Copy the data exactly.

(Record excerpts Opens)

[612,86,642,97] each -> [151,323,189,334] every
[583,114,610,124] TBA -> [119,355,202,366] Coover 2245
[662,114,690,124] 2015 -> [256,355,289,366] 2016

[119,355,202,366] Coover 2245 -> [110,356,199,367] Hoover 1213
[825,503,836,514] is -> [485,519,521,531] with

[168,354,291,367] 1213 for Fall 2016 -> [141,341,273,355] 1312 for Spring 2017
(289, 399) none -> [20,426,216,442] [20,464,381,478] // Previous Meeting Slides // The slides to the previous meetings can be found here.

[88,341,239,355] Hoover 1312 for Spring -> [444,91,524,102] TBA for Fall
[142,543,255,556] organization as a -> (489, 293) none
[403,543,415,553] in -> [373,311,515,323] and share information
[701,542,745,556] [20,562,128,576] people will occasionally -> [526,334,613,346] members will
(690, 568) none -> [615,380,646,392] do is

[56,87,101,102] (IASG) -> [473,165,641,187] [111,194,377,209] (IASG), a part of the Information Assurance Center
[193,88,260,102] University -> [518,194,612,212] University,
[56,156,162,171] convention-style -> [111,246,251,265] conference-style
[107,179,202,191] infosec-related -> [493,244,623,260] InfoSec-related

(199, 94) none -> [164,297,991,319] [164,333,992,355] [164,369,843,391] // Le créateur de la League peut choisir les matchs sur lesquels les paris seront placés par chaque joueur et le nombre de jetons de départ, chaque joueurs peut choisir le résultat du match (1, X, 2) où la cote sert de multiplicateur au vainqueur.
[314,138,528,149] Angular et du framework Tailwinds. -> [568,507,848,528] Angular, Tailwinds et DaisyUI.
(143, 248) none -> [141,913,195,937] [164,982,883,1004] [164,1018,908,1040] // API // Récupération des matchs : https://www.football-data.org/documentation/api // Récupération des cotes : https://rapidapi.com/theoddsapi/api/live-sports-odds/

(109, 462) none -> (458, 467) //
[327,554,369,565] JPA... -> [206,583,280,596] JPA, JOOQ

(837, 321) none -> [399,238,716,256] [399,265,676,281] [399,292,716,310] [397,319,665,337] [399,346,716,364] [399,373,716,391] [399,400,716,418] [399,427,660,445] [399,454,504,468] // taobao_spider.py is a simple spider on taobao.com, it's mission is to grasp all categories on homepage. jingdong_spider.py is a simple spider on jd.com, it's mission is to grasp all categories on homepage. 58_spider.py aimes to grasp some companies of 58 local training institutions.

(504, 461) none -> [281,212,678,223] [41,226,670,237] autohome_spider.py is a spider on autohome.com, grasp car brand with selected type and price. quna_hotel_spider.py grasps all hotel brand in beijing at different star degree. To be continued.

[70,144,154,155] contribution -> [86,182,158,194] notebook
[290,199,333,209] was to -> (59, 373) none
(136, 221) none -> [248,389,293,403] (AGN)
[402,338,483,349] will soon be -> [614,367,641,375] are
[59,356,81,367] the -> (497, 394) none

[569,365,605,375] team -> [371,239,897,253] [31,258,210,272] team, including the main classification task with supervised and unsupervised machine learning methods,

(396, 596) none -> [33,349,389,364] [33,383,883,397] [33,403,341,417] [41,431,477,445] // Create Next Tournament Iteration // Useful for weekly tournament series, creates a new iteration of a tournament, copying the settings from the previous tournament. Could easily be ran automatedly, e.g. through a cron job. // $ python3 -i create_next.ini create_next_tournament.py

(Record excerpts Closes)

▸ Completed task
[612,86,642,97] each -> [151,323,189,334] every
[583,114,610,124] TBA -> [119,355,202,366] Coover 2245
[662,114,690,124] 2015 -> [256,355,289,366] 2016

[119,355,202,366] Coover 2245 -> [110,356,199,367] Hoover 1213
[825,503,836,514] is -> [485,519,521,531] with

[168,354,291,367] 1213 for Fall 2016 -> [141,341,273,355] 1312 for Spring 2017
(289, 399) none -> [20,426,216,442] [20,464,381,478] // Previous Meeting Slides // The slides to the previous meetings can be found here.

[88,341,239,355] Hoover 1312 for Spring -> [444,91,524,102] TBA for Fall
[142,543,255,556] organization as a -> (489, 293) none
[403,543,415,553] in -> [373,311,515,323] and share information
[701,542,745,556] [20,562,128,576] people will occasionally -> [526,334,613,346] members will
(690, 568) none -> [615,380,646,392] do is

[56,87,101,102] (IASG) -> [473,165,641,187] [111,194,377,209] (IASG), a part of the Information Assurance Center
[193,88,260,102] University -> [518,194,612,212] University,
[56,156,162,171] convention-style -> [111,246,251,265] conference-style
[107,179,202,191] infosec-related -> [493,244,623,260] InfoSec-related

(199, 94) none -> [164,297,991,319] [164,333,992,355] [164,369,843,391] // Le créateur de la League peut choisir les matchs sur lesquels les paris seront placés par chaque joueur et le nombre de jetons de départ, chaque joueurs peut choisir le résultat du match (1, X, 2) où la cote sert de multiplicateur au vainqueur.
[314,138,528,149] Angular et du framework Tailwinds. -> [568,507,848,528] Angular, Tailwinds et DaisyUI.
(143, 248) none -> [141,913,195,937] [164,982,883,1004] [164,1018,908,1040] // API // Récupération des matchs : https://www.football-data.org/documentation/api // Récupération des cotes : https://rapidapi.com/theoddsapi/api/live-sports-odds/

(109, 462) none -> (458, 467) //
[327,554,369,565] JPA... -> [206,583,280,596] JPA, JOOQ

(837, 321) none -> [399,238,716,256] [399,265,676,281] [399,292,716,310] [397,319,665,337] [399,346,716,364] [399,373,716,391] [399,400,716,418] [399,427,660,445] [399,454,504,468] // taobao_spider.py is a simple spider on taobao.com, it's mission is to grasp all categories on homepage. jingdong_spider.py is a simple spider on jd.com, it's mission is to grasp all categories on homepage. 58_spider.py aimes to grasp some companies of 58 local training institutions.

(504, 461) none -> [281,212,678,223] [41,226,670,237] autohome_spider.py is a spider on autohome.com, grasp car brand with selected type and price. quna_hotel_spider.py grasps all hotel brand in beijing at different star degree. To be continued.

[70,144,154,155] contribution -> [86,182,158,194] notebook
[290,199,333,209] was to -> (59, 373) none
(136, 221) none -> [248,389,293,403] (AGN)
[402,338,483,349] will soon be -> [614,367,641,375] are
[59,356,81,367] the -> (497, 394) none

[569,365,605,375] team -> [371,239,897,253] [31,258,210,272] team, including the main classification task with supervised and unsupervised machine learning methods,

(396, 596) none -> [33,349,389,364] [33,383,883,397] [33,403,341,417] [41,431,477,445] // Create Next Tournament Iteration // Useful for weekly tournament series, creates a new iteration of a tournament, copying the settings from the previous tournament. Could easily be ran automatedly, e.g. through a cron job. // $ python3 -i create_next.ini create_next_tournament.py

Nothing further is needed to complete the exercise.